Materyal ve Metot:
Koşuyolu Kalp Eğitim ve Araştırma Hastanesi'nde 1993 ile Ekim 2000 tarihleri arasında aort disseksiyonu bulunan hastalardan 28'ine fil hortumu tekniği kullanılarak aortik ark replasmanı uygulandı. Hastaların 27'si (%96.4) erkek iken bir hasta (%3.6) kadın idi. Hastaların yaş ortalaması 50.3 ±9.3 yıl (33-70) idi. Hastaların 14'ünde (%50) akut aort disseksiyonu mevcutken, geri kalan 14 hastada (%50) kronik disseksiyon vardı. Yaşayan hastalar 1-7 yıl arasında, ortalama 3.3 ±1 yıl süreyle takip edildi.
Bulgular:
Hastane mortalitesi 9 hasta ile %32.1 idi. Ölüm nedenleri düşük kalp debisi, akut tubuler nekroz, erişkinde sıkıntılı solunum sendromu, multi-organ yetmezliği, aşırı kanama ve serebrovasküler olay idi. Tüm hastalar için erken mortaliteyi etkileyebileceği düşünülen 18 değişken multivaryans analiz ile incelendi ve kronik obstruktif akciğer hastalığı (KOAH) (p < 0.001), ek aortik kapak replasmanı (p = 0.0276) ve perfüzyon zamanı (p = 0.0008) erken dönem mortalite üzerinde anlamlı faktörler olarak saptandı. Geç dönem mortalite 2 hastada (%10.5) görüldü; ölüm nedenleri greft endokarditi ve anevrizma rüptürü idi. Hastaların sağ kalım oranı 5 yıl için %55.1 ±11.5 olarak bulundu. En sık rastlanan morbiditeler nörolojik komplikasyonlar (%21.4), pulmoner komplikasyonlar (%14.3) ve ritm problemleri (%7.4) idi.

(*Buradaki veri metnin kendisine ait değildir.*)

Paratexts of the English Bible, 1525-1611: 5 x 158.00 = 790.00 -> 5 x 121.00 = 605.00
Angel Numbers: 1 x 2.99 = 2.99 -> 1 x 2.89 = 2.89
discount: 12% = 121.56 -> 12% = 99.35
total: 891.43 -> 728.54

Hastalar disseksiyon tipine (p = 0.8), aciliyetine (p = 0.9) ve anevrizma mevcudiyetine (p = 0.5) göre gruplara ayrıldığında sağ kalım açısından aralarında bir farka rastlanmadı.
Sonuç:
Transvers aortanın replasmanını gerektiren aort disseksiyonlarının cerrahi tedavisinde uygulanan elafant trank tekniği ile arkus elemanlarının grefte anastomozu ve serebral kan akımının devamlılığı sağlanırken, gerektiğinde ikinci bir seansta desandan aortanın replasmanı kolaylıkla uygulanabilir.